Last month, we learned that a data breach had exposed personal information from more than half a million people in the International Committee of the Red Cross’ (ICRC) family reunification programs including migrants, refugees, and others fleeing conflict, famine and natural disasters. Though we don’t know who accessed this data or why, the sophisticated nature of one of the largest ever cyberattacks on a humanitarian organization indicates that the perpetrator(s) was a state-like actor.
This should raise alarm bells for all of us. The ICRC is a leader in data security in humanitarian spaces and has been warning for years of the growing risk of cyber crime in fragile contexts. As one expert explained, “[i]f the ICRC, the organization that has invested the most, has trained the most, has developed the most doctrine, can be susceptible, then the question is what’s happening to other organizations where we don’t even know that the hacks are occurring?”
We should have seen this coming. Researchers have been long called for seeing cybersecurity as a development issue. And looking ahead, we can anticipate what’s next as the use of digital technology in sensitive development contexts continues to expand. In fact, it’s already become clear that the risks of biometric data collection in humanitarian aid settings may at times outweigh the benefits, as Development Gateway’s Josh Powell wrote in this edition of the Digest focused on Afghanistan.
There’s been widespread failure across the development and humanitarian sectors to reckon with this challenge and its implications even though the stakes couldn’t be higher. These are the organizations of last resort for some of the most marginalized people in the world. If ICRC and others can’t do their work because of digital security threats, then no one is going to do it.

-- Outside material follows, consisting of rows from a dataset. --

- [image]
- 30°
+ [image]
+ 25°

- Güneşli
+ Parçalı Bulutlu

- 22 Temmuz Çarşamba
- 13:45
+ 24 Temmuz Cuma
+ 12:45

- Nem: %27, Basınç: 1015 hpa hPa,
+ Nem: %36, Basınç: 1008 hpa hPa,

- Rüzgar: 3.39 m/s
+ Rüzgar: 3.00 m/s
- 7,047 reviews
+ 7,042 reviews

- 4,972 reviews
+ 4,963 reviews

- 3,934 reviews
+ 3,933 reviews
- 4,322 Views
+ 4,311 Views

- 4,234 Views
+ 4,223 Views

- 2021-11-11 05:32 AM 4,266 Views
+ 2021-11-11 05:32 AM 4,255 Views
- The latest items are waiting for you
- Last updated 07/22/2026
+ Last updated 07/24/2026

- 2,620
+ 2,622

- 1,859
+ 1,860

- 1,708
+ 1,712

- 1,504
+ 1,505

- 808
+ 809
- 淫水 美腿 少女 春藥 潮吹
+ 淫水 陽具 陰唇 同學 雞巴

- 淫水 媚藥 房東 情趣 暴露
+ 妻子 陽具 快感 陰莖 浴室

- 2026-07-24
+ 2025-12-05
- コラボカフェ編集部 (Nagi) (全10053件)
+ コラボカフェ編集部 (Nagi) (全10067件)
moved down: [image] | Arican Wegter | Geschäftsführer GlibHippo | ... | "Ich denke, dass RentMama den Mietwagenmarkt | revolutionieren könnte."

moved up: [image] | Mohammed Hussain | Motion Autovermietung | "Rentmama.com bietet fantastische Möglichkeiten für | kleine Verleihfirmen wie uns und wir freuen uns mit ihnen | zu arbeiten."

Numerous advocates and agencies have called for a Digital Geneva Convention to provide a legal framework for protecting organizations that work in the digital humanitarian space and non-combatants caught in digital warfare. This is a crucial piece of the response that demands coordinated action from advocates, countries, international organizations, and others. But legal structures are just one part of the solution.
Our economies and societies are transforming so rapidly that nothing short of systems-wide change in the development and humanitarian sectors is needed. This requires leadership that prioritizes cybersecurity and sees it as an enabler of development and humanitarian action, not just a defense against threats. It also requires upgrading systems and re-skilling staff, giving them the tools to understand, recognize and address threats. Operational parts of this effort include: data minimization, investing in the back-end of development projects, file encryption, and more.
Funders and donors have a key role to play in this. In development as in public policy, funding drives priorities. The challenge lies in misalignment and segmentation of development projects and cybersecurity. Donors are focused on project outcomes while cybersecurity is intended to prevent events from happening making it a hard sell. Strengthening the systems and skills in humanitarian and development organizations has rarely been a donor priority. This has to change, and it can.
Movements like the Data Values Project can spark conversation among a diverse range of actors on these issues. As NetHope’s recent call for action stated: “Nonprofits cannot respond to this crisis in isolation. A digitally platformed, interconnected, and expert web of partners and funders is required to tackle what has already become a humanitarian emergency in its own right.” This is where partnerships hold enormous power to convene and organize the field, mature and advance this conversation, and to design smarter and more forward-thinking responses.